Cribl - Washington, DC
posted 5 months ago
Cribl is on a mission to unlock the value of all observability data, and we are seeking a Staff Site Reliability Engineer (SRE) to join our dynamic team. As a remote-first company, we empower our employees to perform their best work from anywhere. In this role, you will be part of a collaborative engineering organization dedicated to creating, deploying, testing, and shipping high-quality software that meets the needs of our customers.
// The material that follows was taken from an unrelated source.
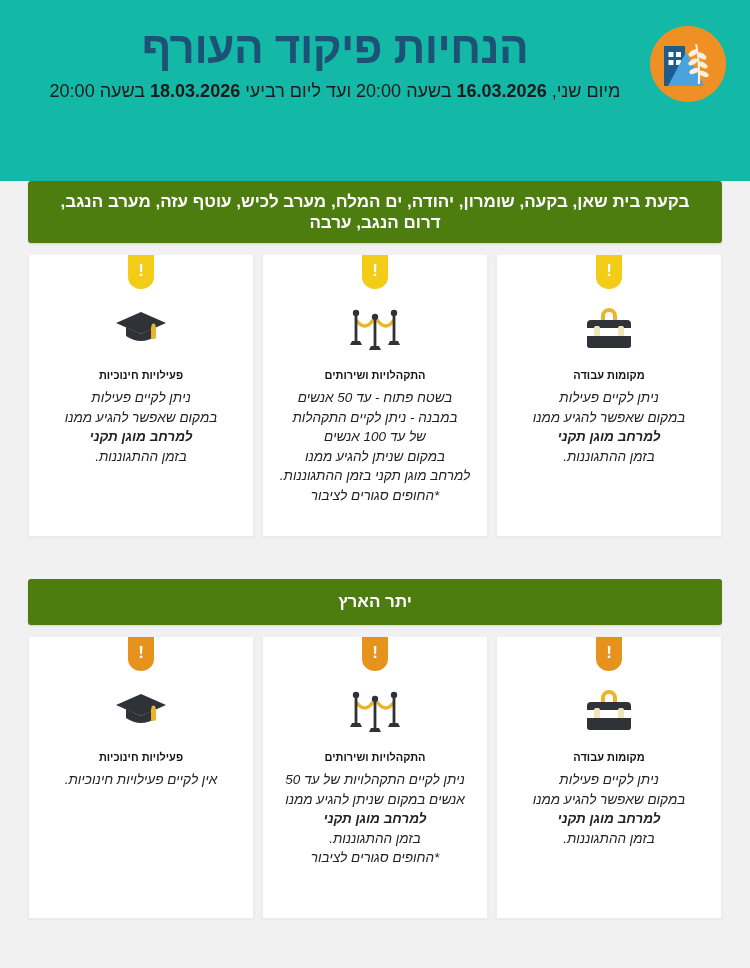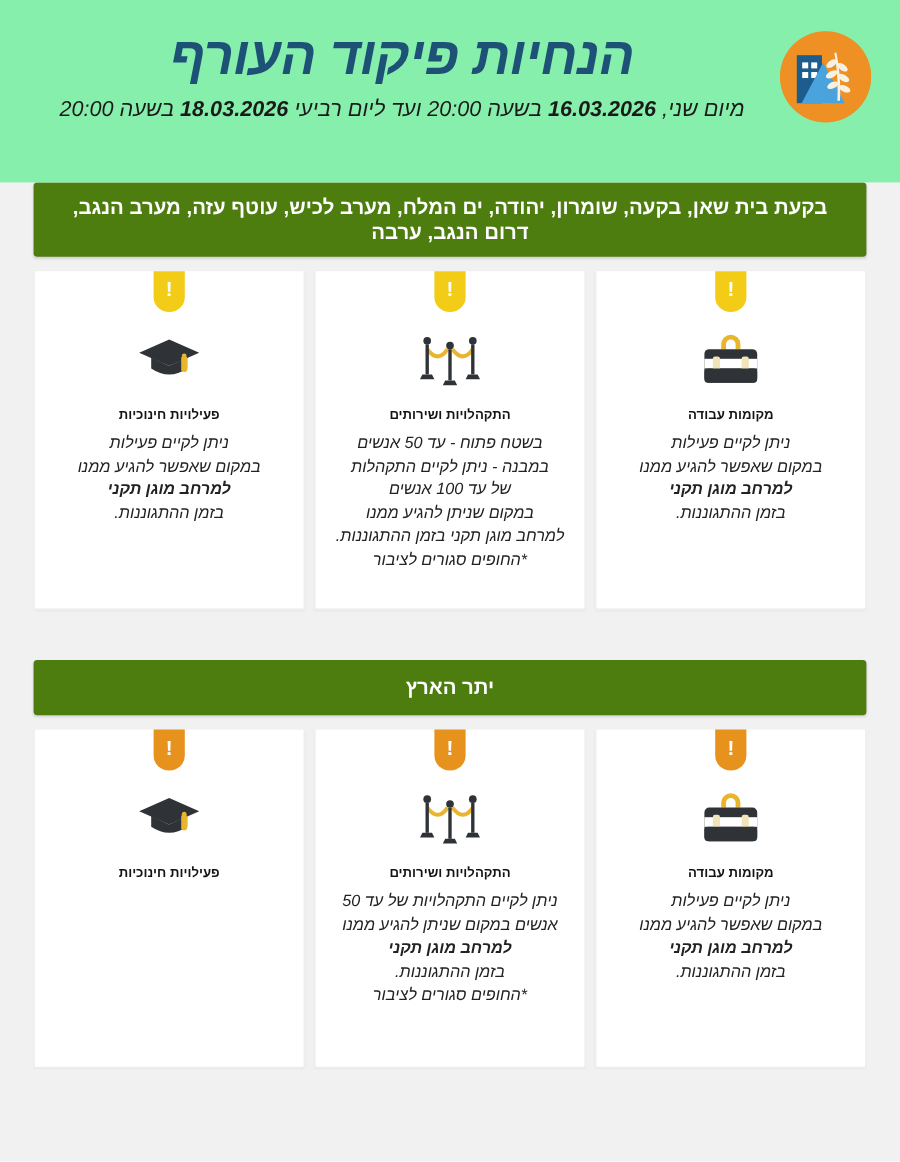"הנחיות פיקוד העורף" .header { background: #86efac -> #14b8a6; font-style: italic -> none; height: 152px -> 181px }
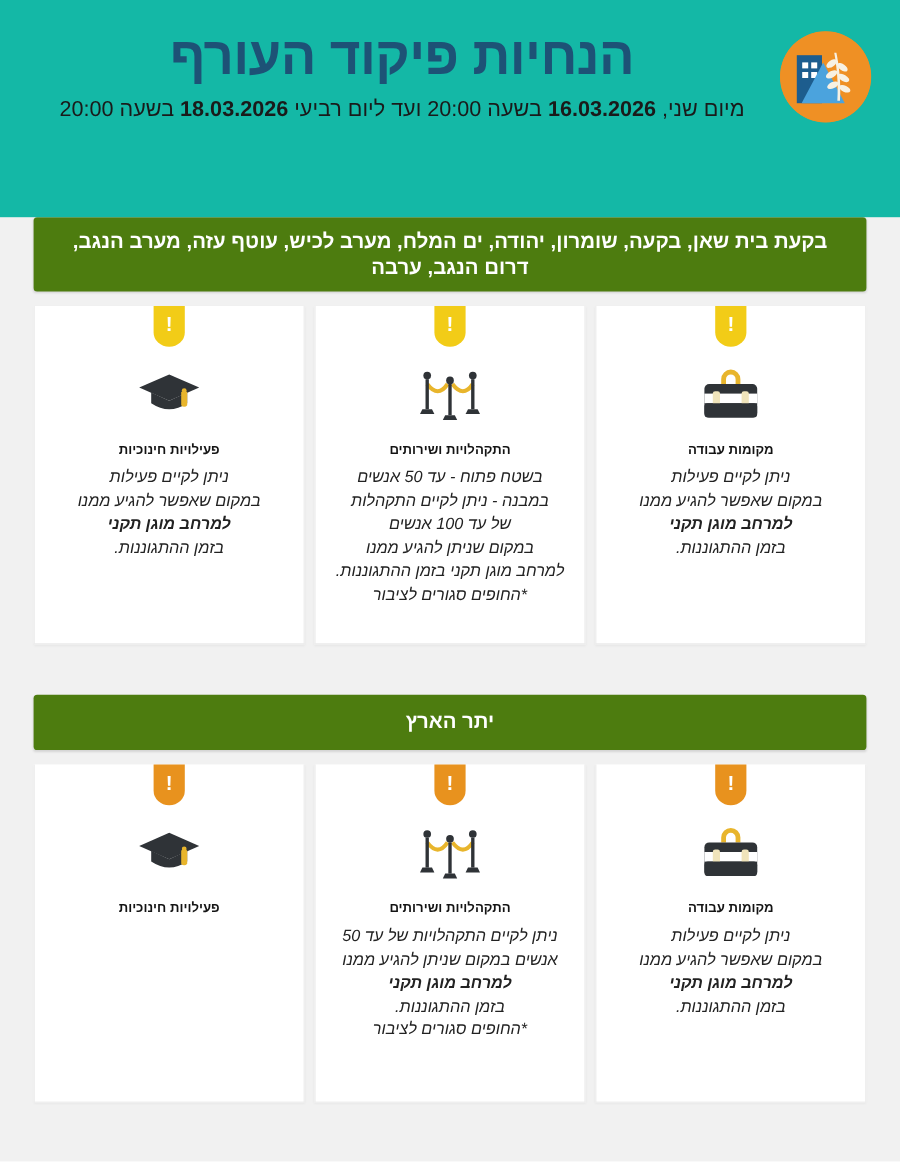"אין לקיים פעילויות חינוכיות." p.card-body { html: none -> <p> <span>אין לקיים פעילויות חינוכיות.</span> </p> }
You will have the opportunity to work with some of the biggest names in the industry, helping them solve their most pressing data challenges. As a Staff Site Reliability Engineer, you will engage with various teams to enhance service delivery and reliability throughout the entire lifecycle of our products. Your responsibilities will include measuring and monitoring production systems to ensure availability, latency, and overall system health. You will investigate the root causes of errors and instability in our production cloud services, driving teams towards operational excellence. Your role will also involve collaborating with product and platform teams to advocate for changes that improve reliability, resilience, and observability. We are looking for individuals who are passionate about reliability and have strong opinions on how to improve systems. You will be involved in all aspects of our cloud services, from conception to design to development and production. If you enjoy fixing things and have a creative approach to reducing toil through innovation and automation, this position is for you. You will also have on-call responsibilities, ensuring that our systems remain reliable and efficient.